Gestuelle stylisée, manipulation de bâtons, figures acrobatiques et chorégraphie sur un rythme de fanfare ou autres. Le twirling baton, une combinaison de gymnastique et de danse avec maniement du bâton est une discipline sportive inspirée des majorettes qui a été introduite au Queen Elisabeth College (QEC) en 1972 à l’initiative de feu Ginette Cabon. Disparue de l’animation locale pendant une dizaine d’années, soit après le départ à la retraite de cette dernière, cette discipline fait son grand retour grâce à deux ex-majorettes du QEC : Jennifer Ng et Corinne Lallman-Sit Yee, âgées de 44 et 41 ans respectivement, qui ont accueilli quelque 150 adhérentes en janvier 2014 dans le hall de l’établissement. Pour vulgariser cette activité réservée durant de longues années uniquement aux élèves du QEC, et donc qu’aux filles, les deux jeunes dames invitent filles et garçons à travers l’île à se joindre au club le Baton Twirling Mauritius. Leur but : promouvoir le twirling baton comme une discipline sportive, qu’elle devienne mixte et qu’elle dévoile de nouveaux talents. Retour sur une discipline apparue à Maurice il y a 42 ans, qui a connu une éclipse et qui renaît de ses cendres pour notre plus grand plaisir.

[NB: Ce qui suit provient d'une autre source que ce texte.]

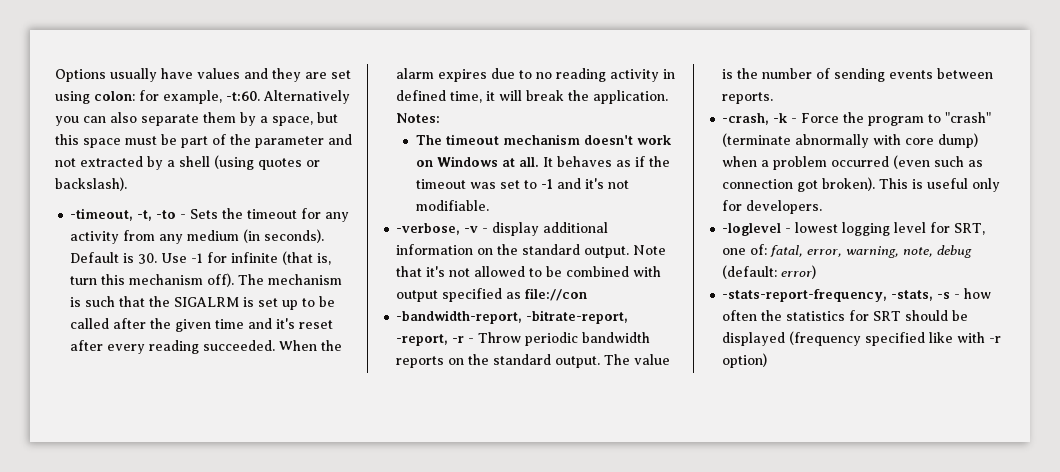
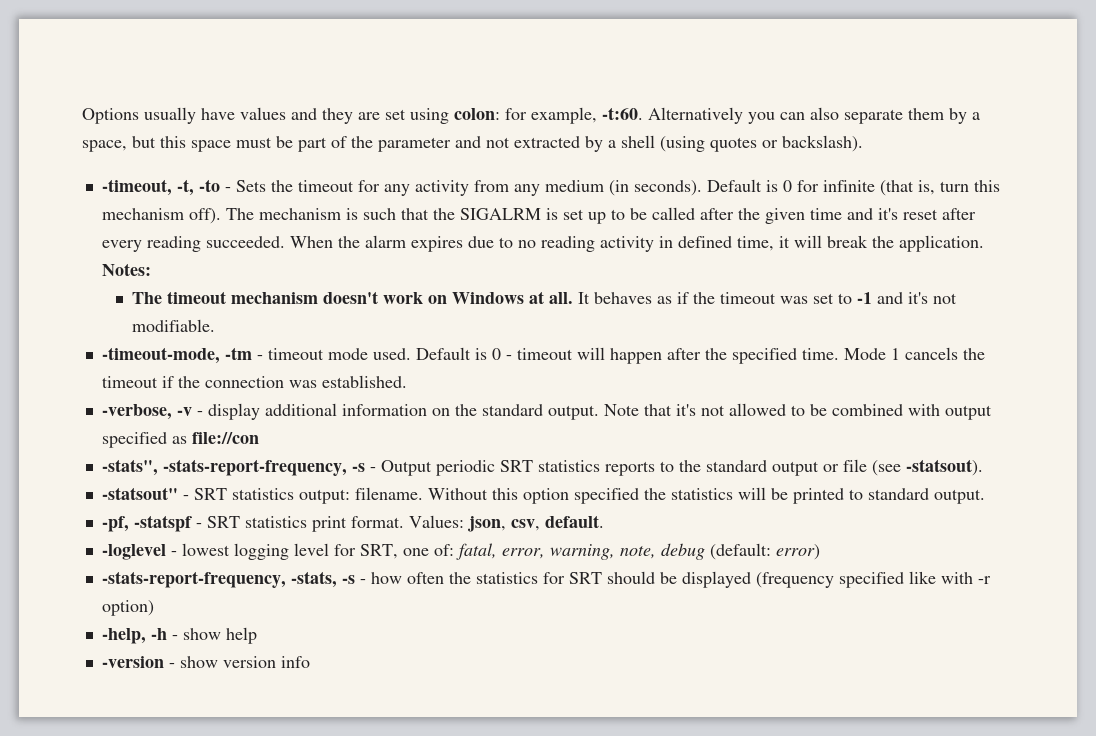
- Default is 30. Use -1 for infinite (that is, turn this mechanism off).
+ Default is 0 for infinite (that is, turn this mechanism off).
+ -timeout-mode, -tm - timeout mode used. Default is 0 - timeout will happen after the specified time. Mode 1 cancels the timeout if the connection was established.
- -bandwidth-report, -bitrate-report, -report, -r - Throw periodic bandwidth reports on the standard output. The value is the number of sending events between reports.
- -crash, -k - Force the program to "crash" (terminate abnormally with core dump) when a problem occurred (even such as connection got broken). This is useful only for developers.
+ -stats", -stats-report-frequency, -s - Output periodic SRT statistics reports to the standard output or file (see -statsout).
+ -statsout" - SRT statistics output: filename. Without this option specified the statistics will be printed to standard output.
+ -pf, -statspf - SRT statistics print format. Values: json, csv, default.
+ -help, -h - show help
+ -version - show version info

Au QEC, à Rose-Hill, début des années 1970, la majorette-tambour et le twirling baton sont introduits par Marie Thérèse Ginette Cabon, enseignante d’éducation physique. C’est en Angleterre où elle poursuivait ses études que cette dernière découvre pour la première fois et s’initie au twirling baton, combinaison de gymnastique et de danse avec maniement du bâton et qui nécessite concentration, dextérité, souplesse et rigueur. De retour à Maurice, elle n’aura de cesse de faire découvrir cette discipline à ses élèves. Bientôt, elle forme un équipe, “Les Baguettes d’Argent”. La première sortie officielle aura lieu au Champ-de-Mars le 12 mars 1973. Les majorettes-tambours habillées en uniforme militaire avec bottes et baguettes défilaient alors pour la première fois au rythme d’une fanfare. À cette époque, pour réaliser les bottes et chapeaux, Ginette Cabon avait retenu les services d’un certain M. Etiennette, cordonnier réputé de Rose-Hill. Leur premier spectacle fait mouche, une foule émerveillée découvre la grâce et la dextérité de ses “majorettes” (mot qui jusqu’alors n’évoquait rien pour la plupart). Très vite, elles deviennent très prisées. Les “Baguettes d’Argent”, comme on les nommait alors, sont sollicitées lors de fêtes privées, et participent à de nombreuses représentations populaires : Jeux de l’avenir, fête de l’Indépendance, intercollèges, gala night, fancy-fairs, fête des enfants et plus tard aux Jeux des îles de 1985. C’en était fait, les majorettes étaient devenues déjà incontournables. On se souvient encore du traditionnel défilé de majorettes transmis chaque année, le 12 mars, à la télévision et qui faisait la beauté de cette cérémonie : un moment de grâce avant le rigide défilé des militaires en armes…
Marie Thérèse Ginette Cabon consacra une trentaine d’années ainsi, bénévolement, à former des majorettes au QEC — faisant miroiter cette rassurante image que l’intelligence n’excluait pas forcément les aptitudes physiques — puis elle prit sa retraite en 2003. L’absence de relève fit que le twirling baton, petit à petit, tomba dans l’oubli.